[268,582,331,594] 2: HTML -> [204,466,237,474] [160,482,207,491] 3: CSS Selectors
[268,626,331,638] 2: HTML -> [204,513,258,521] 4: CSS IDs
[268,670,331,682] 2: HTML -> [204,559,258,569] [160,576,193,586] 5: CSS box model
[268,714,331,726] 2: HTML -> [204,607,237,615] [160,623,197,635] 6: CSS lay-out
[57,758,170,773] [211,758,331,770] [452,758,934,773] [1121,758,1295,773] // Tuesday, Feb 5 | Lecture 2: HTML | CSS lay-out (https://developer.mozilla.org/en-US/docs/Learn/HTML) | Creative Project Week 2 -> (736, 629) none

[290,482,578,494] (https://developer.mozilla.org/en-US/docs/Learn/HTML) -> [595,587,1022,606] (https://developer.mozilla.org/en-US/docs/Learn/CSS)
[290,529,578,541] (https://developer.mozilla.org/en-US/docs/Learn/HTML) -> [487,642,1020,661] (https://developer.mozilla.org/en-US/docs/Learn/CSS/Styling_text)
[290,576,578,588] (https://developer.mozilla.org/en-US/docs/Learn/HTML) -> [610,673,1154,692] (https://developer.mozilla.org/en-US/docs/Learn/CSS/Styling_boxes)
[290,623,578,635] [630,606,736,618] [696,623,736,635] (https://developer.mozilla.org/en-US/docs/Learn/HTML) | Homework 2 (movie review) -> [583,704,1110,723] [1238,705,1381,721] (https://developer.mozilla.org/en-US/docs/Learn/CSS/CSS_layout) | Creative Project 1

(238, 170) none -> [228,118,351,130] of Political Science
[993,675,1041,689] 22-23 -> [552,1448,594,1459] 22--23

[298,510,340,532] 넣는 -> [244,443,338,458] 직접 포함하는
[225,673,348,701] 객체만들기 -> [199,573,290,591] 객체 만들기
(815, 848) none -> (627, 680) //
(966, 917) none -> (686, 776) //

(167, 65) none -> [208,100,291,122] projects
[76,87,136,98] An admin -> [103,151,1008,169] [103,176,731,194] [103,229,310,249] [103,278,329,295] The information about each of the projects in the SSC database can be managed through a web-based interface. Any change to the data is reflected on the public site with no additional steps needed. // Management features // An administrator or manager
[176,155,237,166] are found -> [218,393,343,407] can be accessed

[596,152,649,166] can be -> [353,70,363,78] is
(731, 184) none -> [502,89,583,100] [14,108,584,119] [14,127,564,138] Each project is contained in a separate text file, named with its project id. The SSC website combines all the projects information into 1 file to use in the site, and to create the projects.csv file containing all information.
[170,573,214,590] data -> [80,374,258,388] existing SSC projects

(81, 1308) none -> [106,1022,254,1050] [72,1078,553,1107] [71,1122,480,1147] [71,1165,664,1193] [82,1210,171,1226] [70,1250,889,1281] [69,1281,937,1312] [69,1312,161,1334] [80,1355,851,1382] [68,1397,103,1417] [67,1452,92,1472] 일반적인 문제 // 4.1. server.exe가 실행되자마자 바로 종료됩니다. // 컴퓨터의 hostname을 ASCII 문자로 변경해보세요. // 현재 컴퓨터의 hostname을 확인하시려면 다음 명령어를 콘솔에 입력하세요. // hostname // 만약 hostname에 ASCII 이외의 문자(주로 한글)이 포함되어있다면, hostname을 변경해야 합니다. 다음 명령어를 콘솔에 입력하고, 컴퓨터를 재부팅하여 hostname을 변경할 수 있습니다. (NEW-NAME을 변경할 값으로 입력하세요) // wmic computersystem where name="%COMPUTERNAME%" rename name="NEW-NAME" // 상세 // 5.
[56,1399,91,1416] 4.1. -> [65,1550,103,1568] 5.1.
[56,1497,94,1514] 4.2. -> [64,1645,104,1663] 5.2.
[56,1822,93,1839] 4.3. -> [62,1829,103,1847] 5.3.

◆ ◆ ◆ ◆ ◆ ◆ ◆

EXERCISE =>
Starting with the first line above and ending with the line that holds "[268,714,331,726] 2: HTML", restate each line word for word and add nothing else.

OUTPUT OF THE TASK =>
[268,582,331,594] 2: HTML -> [204,466,237,474] [160,482,207,491] 3: CSS Selectors
[268,626,331,638] 2: HTML -> [204,513,258,521] 4: CSS IDs
[268,670,331,682] 2: HTML -> [204,559,258,569] [160,576,193,586] 5: CSS box model
[268,714,331,726] 2: HTML -> [204,607,237,615] [160,623,197,635] 6: CSS lay-out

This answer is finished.